Tuesday, April 1, 2008

Detailed Look: Key components in LINQ to SQL and their Key Roles

Detailed Look: Key components in LINQ to SQL and their Key Roles

As part of this blog, I plan to have an on-going set of articles that takes a detailed look into some part of the .NET Framework. I plan to bring as much knowledge as I can find on the topic, but drill down into a subset of its components, to make aware and have discussions. This will bring about more understanding for me and the .NET Community. So if you have suggestions, comments, or a different idea on the subject, please share it.

Before I begin on discussing its key components, I would like to point you to some very good articles written about LINQ to SQL, which should be read to have a deeper understanding of this new technology, and prepare you to be able to use it comfortably. This is a brief listing of articles written to help you better understand how to use LINQ to SQL:

Scott Gu’s Multi-part Tutorials:

· Part 1: Introduction to LINQ to SQL

· Part 2: Defining our Data Model Classes

· Part 3: Querying our Database

· Part 4: Updating our Database

· Part 5: Binding UI using the ASP:LinqDataSource Control

· Part 6: Retrieving Data Using Stored Procedures

· Part 7: Updating our Database using Stored Procedures

· Part 8: Executing Custom SQL Expressions

Rick Strahl has many articles written on practical usages of LINQ:
http://www.west-wind.com/WebLog/ShowPosts.aspx?Category=LINQ

Pro LINQ by Joseph C. Rattz, Jr. (a book I have read cover to cover multiple times and actually reference some of his explanations).

Today I would like to discuss some of LINQ to SQL’s key components, specifically the DataContext and Entity objects. I have read a lot of articles dealing on how to effectively use LINQ to SQL, and how to structure it. However, I would like to drill down more into what two very specific parts are and what they are responsible for. Understanding these objects more fully and being aware of it, will help bring about understanding and correct usage of these components.

Before we drill down into what the DataContext and Entity objects are and what they are responsible for, let’s take a brief look at the key difference between LINQ to SQL and LINQ to Objects / XML.

What are the key differences between LINQ to SQL and LINQ to Objects / XML?

· LINQ to SQL needs a Data Context object (generic or a Custom Inherited version).

· LINQ to SQL returns IQueryable
LINQ to Objects / XML returns IEnumerable

· Normal LINQ queries are performed on arrays/collections that implement IEnumerable.

LINQ to SQL queries are performed on classes that implement the TQueryable interface, such as Table.

· LINQ to SQL is translated to SQL unlike LINQ to Objects / XML which are translated to Intermediate Language (IL).

LINQ to SQL is translated to SQL by way of Expression Trees, which allow them to be evaluated as a single unit and translated to appropriate and optimal SQL Statements.

· Normal LINQ is executed in local machine memory, LINQ to SQL is translated to SQL calls and executed on the specified Database.

What are the similarities shared between LINQ to SQL and LINQ to Objects / XML?

The similarities shared between all aspects of LINQ are the concept of Deferred Loading and Execution.

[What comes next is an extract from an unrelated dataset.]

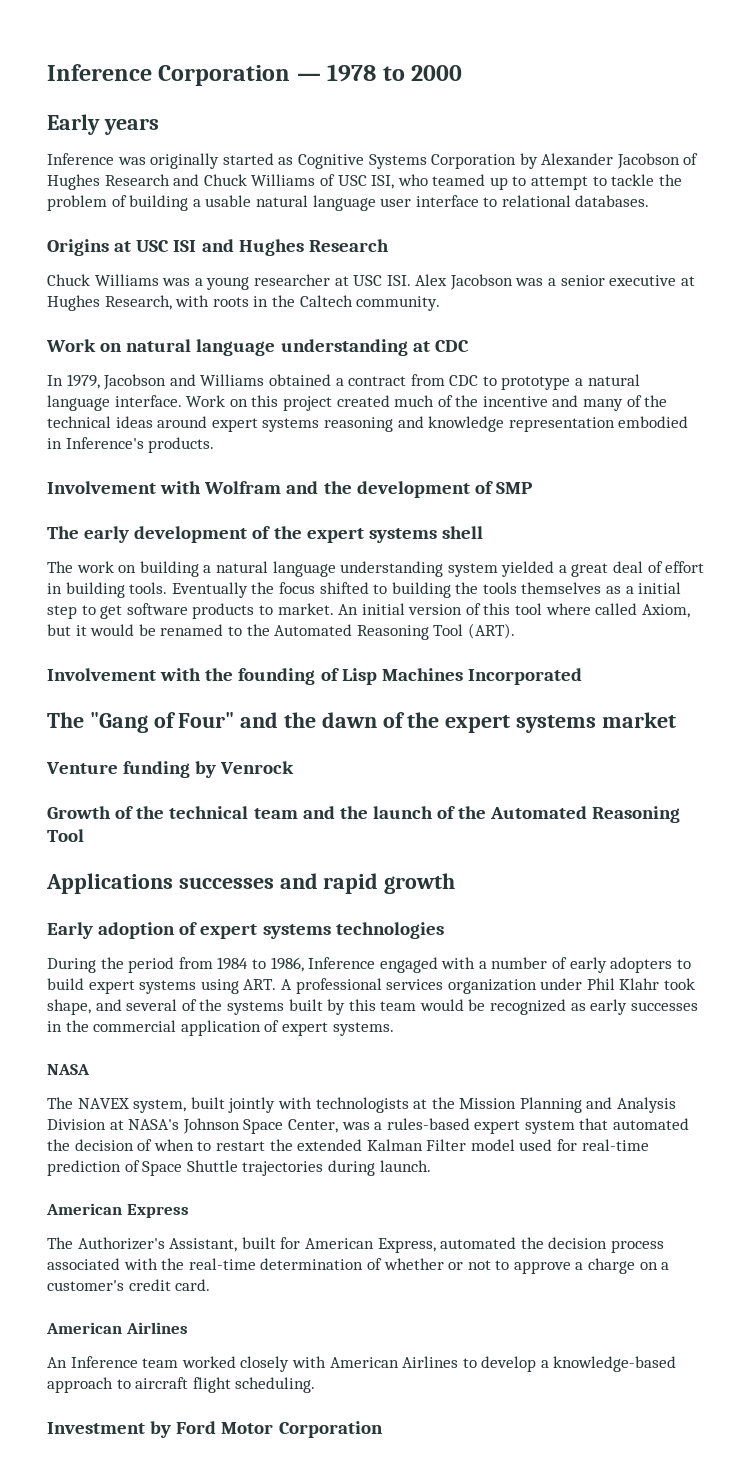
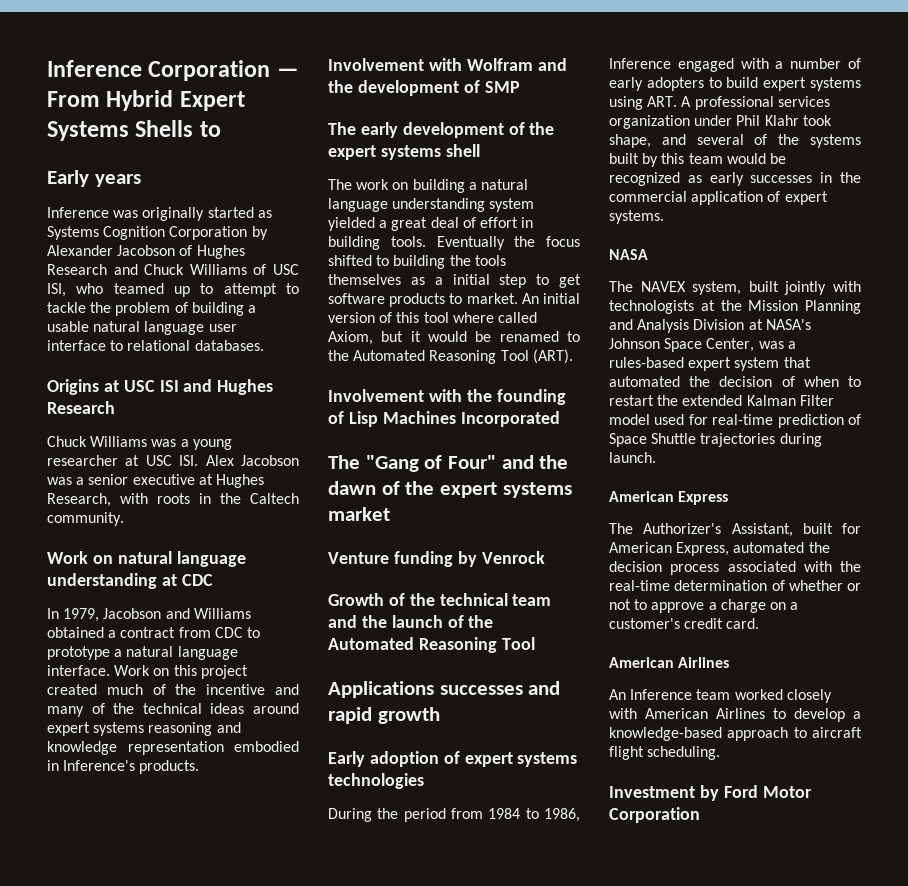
[327,64,463,82] 1978 to 2000 -> [47,90,245,111] [47,120,221,141] From Hybrid Expert Systems Shells to
[297,154,427,169] Cognitive Systems -> [47,226,166,240] Systems Cognition

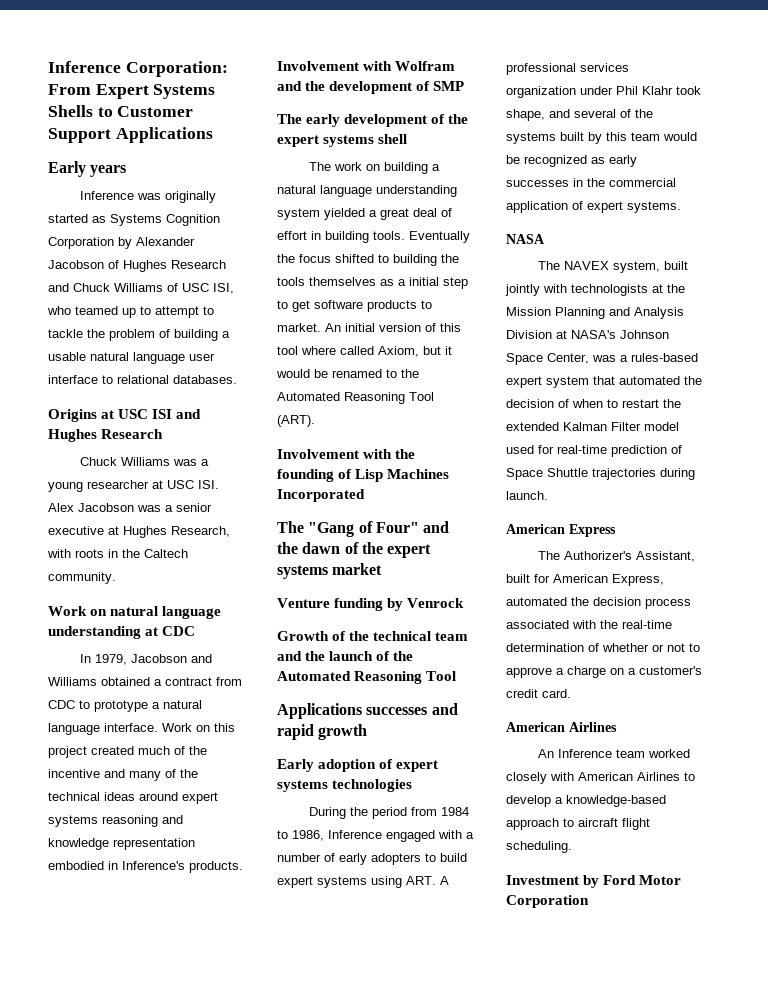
[47,60,299,81] [47,90,174,111] Inference Corporation — From Hybrid -> [48,61,228,77] [48,84,91,95] Inference Corporation: From
(221, 129) none -> [117,106,194,117] [48,127,213,143] Customer Support Applications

I will not go into detail on this topic here, as it has been discussed countless times on various other blog articles. Suffice it to say, that it allows you define a LINQ query that maintains what you want to query, but doesn’t actually query that item until you use it.

Quick Example:
var query = from customer in db.Customers
where customer.City == "Paris"
select customer;

foreach
(var Customer in query) <<>{

Console.WriteLine(Customer.CompanyName);
foreach (var order in Customer.Orders) <<>

{

Console.WriteLine(order.OrderID);

}

}

This allows you to define what you query, through various code paths, until you actually need to use the query for data.

Example:
NorthwindDataContext northwind = new NorthwindDataContext();
var products = from p in northwind.Products
select p;

if (somecondition)
{ products = from p in products
where p.Discontinued
select p;
}

foreach (Product p in products)
{ // do something }


Responsibilities of the Entity Classes and the DataContext Class

Let us continue on to our discussion about what the DataContext and Entity objects responsibilities are and what they actually do for us. We will discuss the core concepts of what the DataContext and the Entity classes do and a description of how it does it. For the Entity class part, we will actually get down and dirty with how it actually accomplishes its responsibilities, since we can visibly see how it does it via the code generated for us.

Please note, that all of this is automatically handled if you use the SQLMetal or OR/M designer in Visual Studio 2008. This knowledge is to understand what it automatically provided to us, to better understand these objects and also if we decided to implement these features ourselves.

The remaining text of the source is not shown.